= Records for the exercise =
+===+
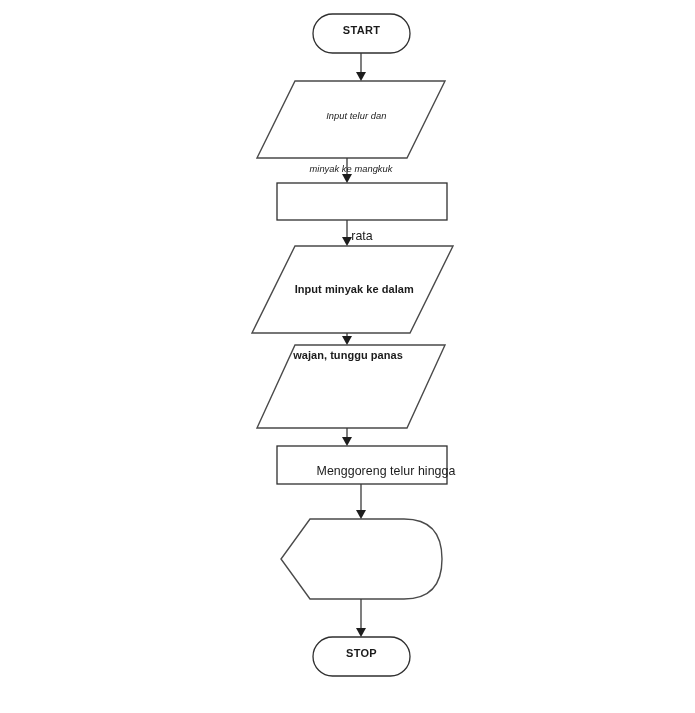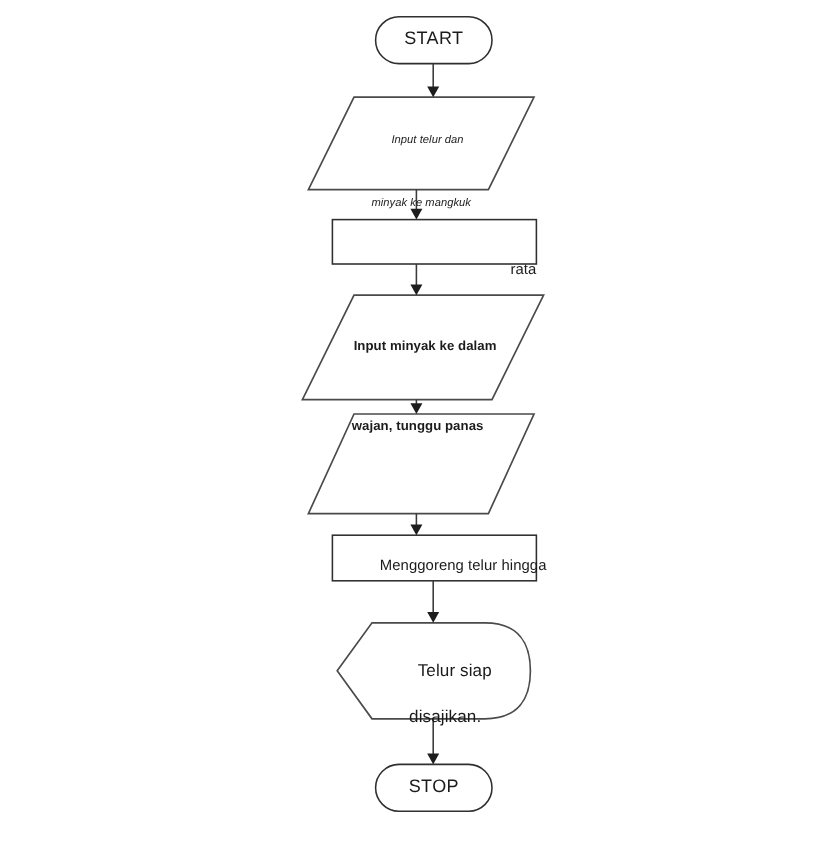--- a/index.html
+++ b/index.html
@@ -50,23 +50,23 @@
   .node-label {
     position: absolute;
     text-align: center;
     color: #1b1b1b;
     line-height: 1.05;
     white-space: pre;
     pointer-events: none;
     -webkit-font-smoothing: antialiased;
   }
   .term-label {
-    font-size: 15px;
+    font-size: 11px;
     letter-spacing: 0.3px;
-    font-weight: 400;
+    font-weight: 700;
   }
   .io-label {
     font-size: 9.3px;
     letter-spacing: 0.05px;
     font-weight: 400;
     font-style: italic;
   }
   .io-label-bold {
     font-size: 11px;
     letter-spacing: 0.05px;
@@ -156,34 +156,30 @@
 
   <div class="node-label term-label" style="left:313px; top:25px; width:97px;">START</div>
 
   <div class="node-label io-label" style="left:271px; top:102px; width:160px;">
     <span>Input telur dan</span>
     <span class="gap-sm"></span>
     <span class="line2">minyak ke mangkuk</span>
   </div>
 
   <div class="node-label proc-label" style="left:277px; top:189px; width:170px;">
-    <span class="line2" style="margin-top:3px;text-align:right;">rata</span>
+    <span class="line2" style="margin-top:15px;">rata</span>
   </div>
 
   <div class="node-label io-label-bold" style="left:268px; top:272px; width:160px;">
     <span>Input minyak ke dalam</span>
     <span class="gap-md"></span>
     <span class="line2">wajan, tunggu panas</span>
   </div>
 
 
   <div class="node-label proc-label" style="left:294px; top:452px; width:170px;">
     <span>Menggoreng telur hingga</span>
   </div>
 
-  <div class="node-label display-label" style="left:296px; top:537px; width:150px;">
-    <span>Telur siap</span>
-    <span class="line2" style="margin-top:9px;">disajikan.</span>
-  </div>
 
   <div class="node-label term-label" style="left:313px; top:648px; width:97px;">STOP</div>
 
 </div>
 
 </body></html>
+===+
= Required action =
The answer must be the whole listing, word for word, with no pictures in it. Please write it out.

= Exercise output =
--- a/index.html
+++ b/index.html
@@ -50,23 +50,23 @@
   .node-label {
     position: absolute;
     text-align: center;
     color: #1b1b1b;
     line-height: 1.05;
     white-space: pre;
     pointer-events: none;
     -webkit-font-smoothing: antialiased;
   }
   .term-label {
-    font-size: 15px;
+    font-size: 11px;
     letter-spacing: 0.3px;
-    font-weight: 400;
+    font-weight: 700;
   }
   .io-label {
     font-size: 9.3px;
     letter-spacing: 0.05px;
     font-weight: 400;
     font-style: italic;
   }
   .io-label-bold {
     font-size: 11px;
     letter-spacing: 0.05px;
@@ -156,34 +156,30 @@
 
   <div class="node-label term-label" style="left:313px; top:25px; width:97px;">START</div>
 
   <div class="node-label io-label" style="left:271px; top:102px; width:160px;">
     <span>Input telur dan</span>
     <span class="gap-sm"></span>
     <span class="line2">minyak ke mangkuk</span>
   </div>
 
   <div class="node-label proc-label" style="left:277px; top:189px; width:170px;">
-    <span class="line2" style="margin-top:3px;text-align:right;">rata</span>
+    <span class="line2" style="margin-top:15px;">rata</span>
   </div>
 
   <div class="node-label io-label-bold" style="left:268px; top:272px; width:160px;">
     <span>Input minyak ke dalam</span>
     <span class="gap-md"></span>
     <span class="line2">wajan, tunggu panas</span>
   </div>
 
 
   <div class="node-label proc-label" style="left:294px; top:452px; width:170px;">
     <span>Menggoreng telur hingga</span>
   </div>
 
-  <div class="node-label display-label" style="left:296px; top:537px; width:150px;">
-    <span>Telur siap</span>
-    <span class="line2" style="margin-top:9px;">disajikan.</span>
-  </div>
 
   <div class="node-label term-label" style="left:313px; top:648px; width:97px;">STOP</div>
 
 </div>
 
 </body></html>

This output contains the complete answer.